Parallel to this, Blue Sky intends to continue with its metallurgical testing, seeking the optimal processing formula to maximize the efficiency of any future mining operations. Previous metallurgical work already conducted at Anit was encouraging. The testing demonstrated that most of Anit’s mineralized material can be upgraded significantly. This can be accomplished through a technique involving low-cost wet screening. The Company is confident that it can continue to build upon those results through additional metallurgical work.
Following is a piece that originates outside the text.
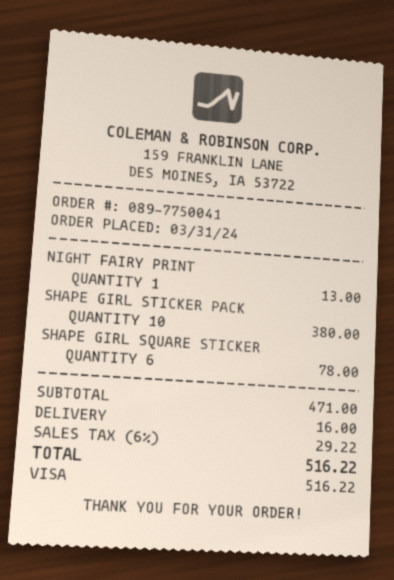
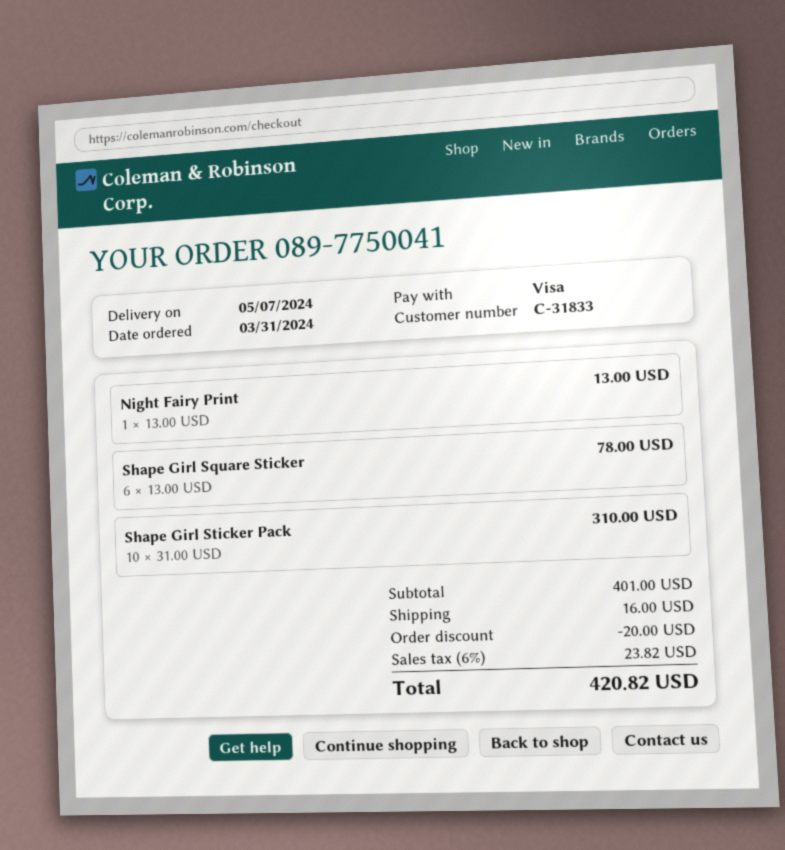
SHAPE GIRL STICKER PACK: 10 for 380.00 -> 10 for 310.00
subtotal: 471.00 -> 401.00
discount: none -> 20.00
tax: 6% = 29.22 -> 6% = 23.82
total: 516.22 -> 420.82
Very interested spectators in the development of these properties are both the government of Argentina and its nuclear power sector. Argentina’s Energy and Mines Minister has already publicly stated the government’s support for the development of uranium deposits within that nation:
At a recent meeting with Senator Luenzo from Chubut Province. Energy and Mines Minister, Mr. Jose Aranguren, emphasized the new Federal Government’s support for the development of the uranium mining industry in Argentina.
The enthusiasm in Argentina’s government for the growth of uranium mining in that nation can only grow. Argentina has committed to adding two, new nuclear reactors – its fourth and fifth. It recently reaffirmed this commitment through a memorandum of understanding signed with China, as it is Chinese financial institutions which are stepping up to fund these projects.
China and Argentina have signed a memorandum of understanding (MOU) reaffirming their plans to construct two new nuclear power reactors in the Latin American country with financing from Chinese banks. Construction of Argentina’s fourth reactor is to start early next year.
At least one of these two, new reactors will be a “CANDU” reactor, named after the Canadian technology upon which it is based. Still viewed as one of the world’s most-efficient reactors for the production of nuclear energy, once completed it will become the nation’s second operational CANDU reactor, very possibly fueled by uranium provided by Canadian-based, Blue Sky Uranium Corp.
This growing market for uranium in Argentina has only intensified the resolve of the Grosso Group, and Blue Sky Uranium to become part of the solution in meeting that nation’s growing demand for uranium. With Argentina already over-paying for its reactor fuel, and two, new reactors on the way, the possibility of government funding for uranium projects, in the form of grants, tax-breaks, or other incentives cannot be ruled out.
With plenty of “blue sky” potential for uranium mining in Argentina, the Grosso Group appears to be ready to begin moving another of its Argentine mineral exploration projects toward production.
FULL DISCLOSURE: Blue Sky Uranium Corp. is a paid client of Stockhouse Publishing.